▶ [Records supplied]
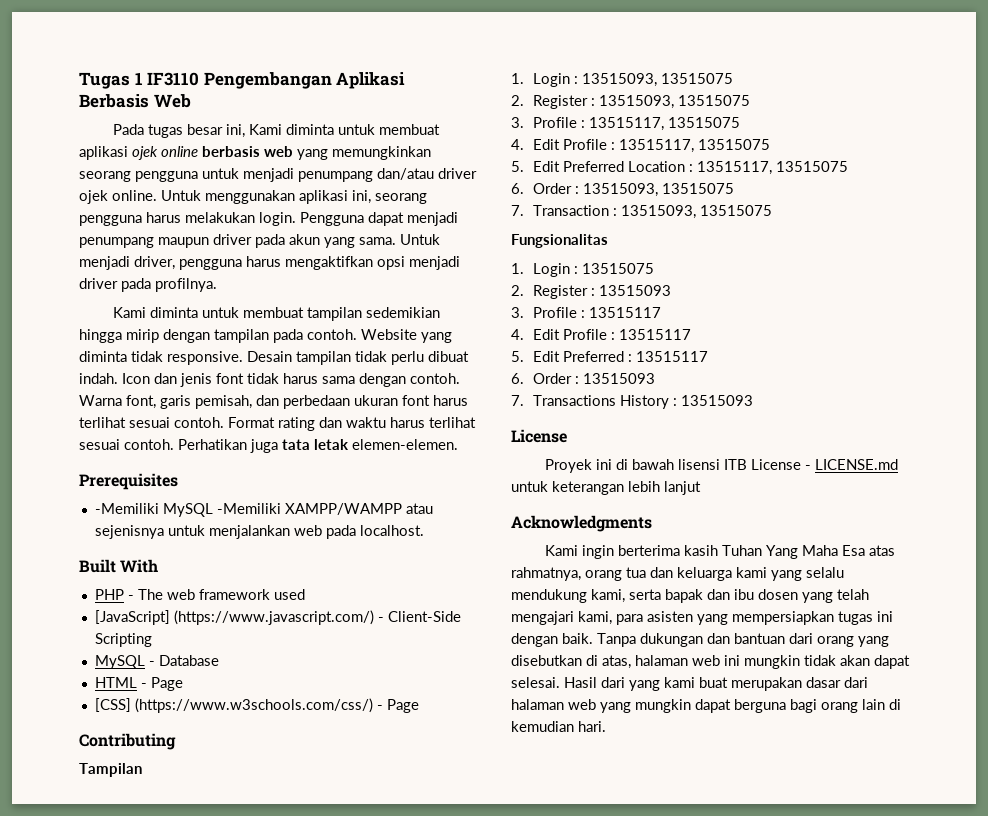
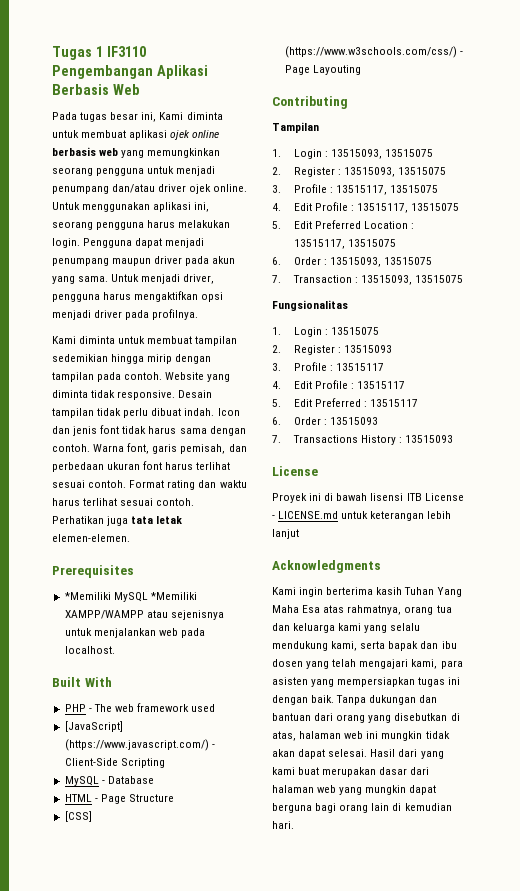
[94,503,281,517] -Memiliki MySQL -Memiliki -> [64,592,197,602] *Memiliki MySQL *Memiliki
(183, 684) none -> [128,794,174,802] Structure
(419, 706) none -> [312,65,361,75] Layouting

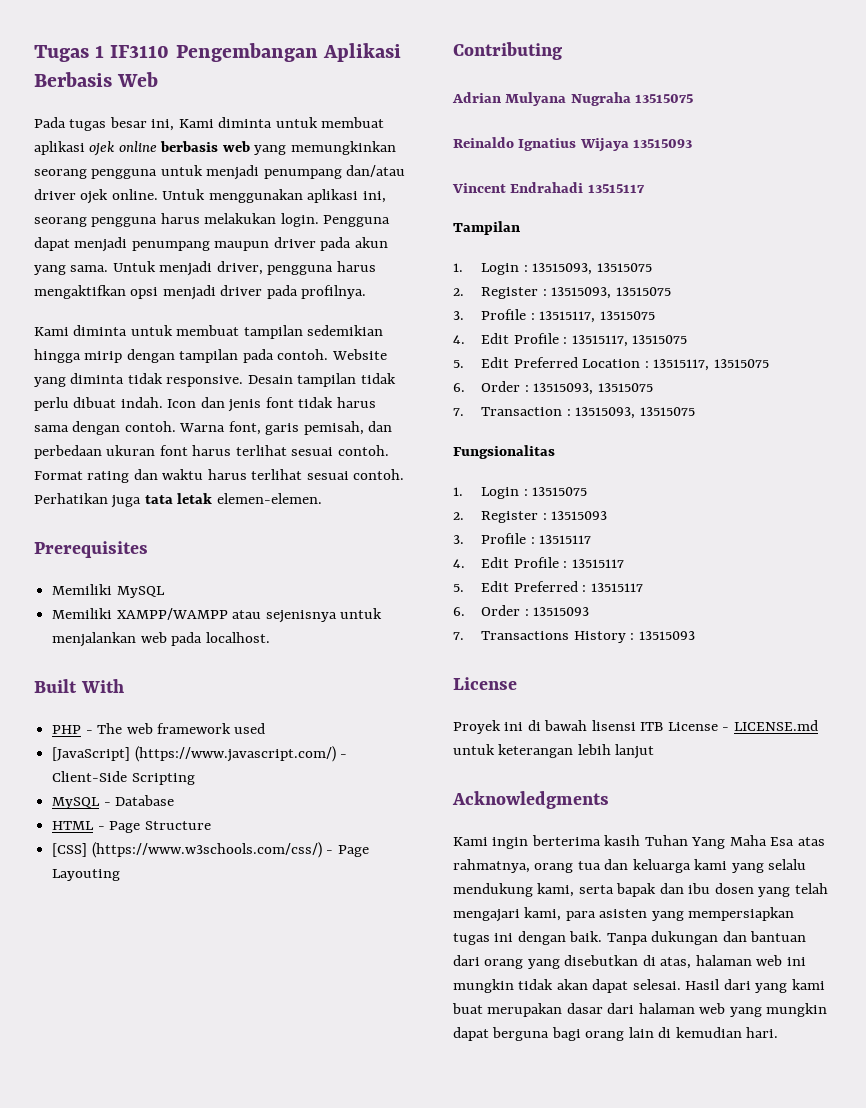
[64,592,197,602] *Memiliki MySQL *Memiliki -> [52,584,165,598] [52,608,113,619] Memiliki MySQL // Memiliki
(348, 102) none -> [452,92,694,106] [453,137,693,152] [452,182,645,193] // Adrian Mulyana Nugraha 13515075 // Reinaldo Ignatius Wijaya 13515093 // Vincent Endrahadi 13515117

▶ [Problem] Take every line from the records that holds "none" and copy it down.

▶ [Output of the task]
(183, 684) none -> [128,794,174,802] Structure
(419, 706) none -> [312,65,361,75] Layouting
(348, 102) none -> [452,92,694,106] [453,137,693,152] [452,182,645,193] // Adrian Mulyana Nugraha 13515075 // Reinaldo Ignatius Wijaya 13515093 // Vincent Endrahadi 13515117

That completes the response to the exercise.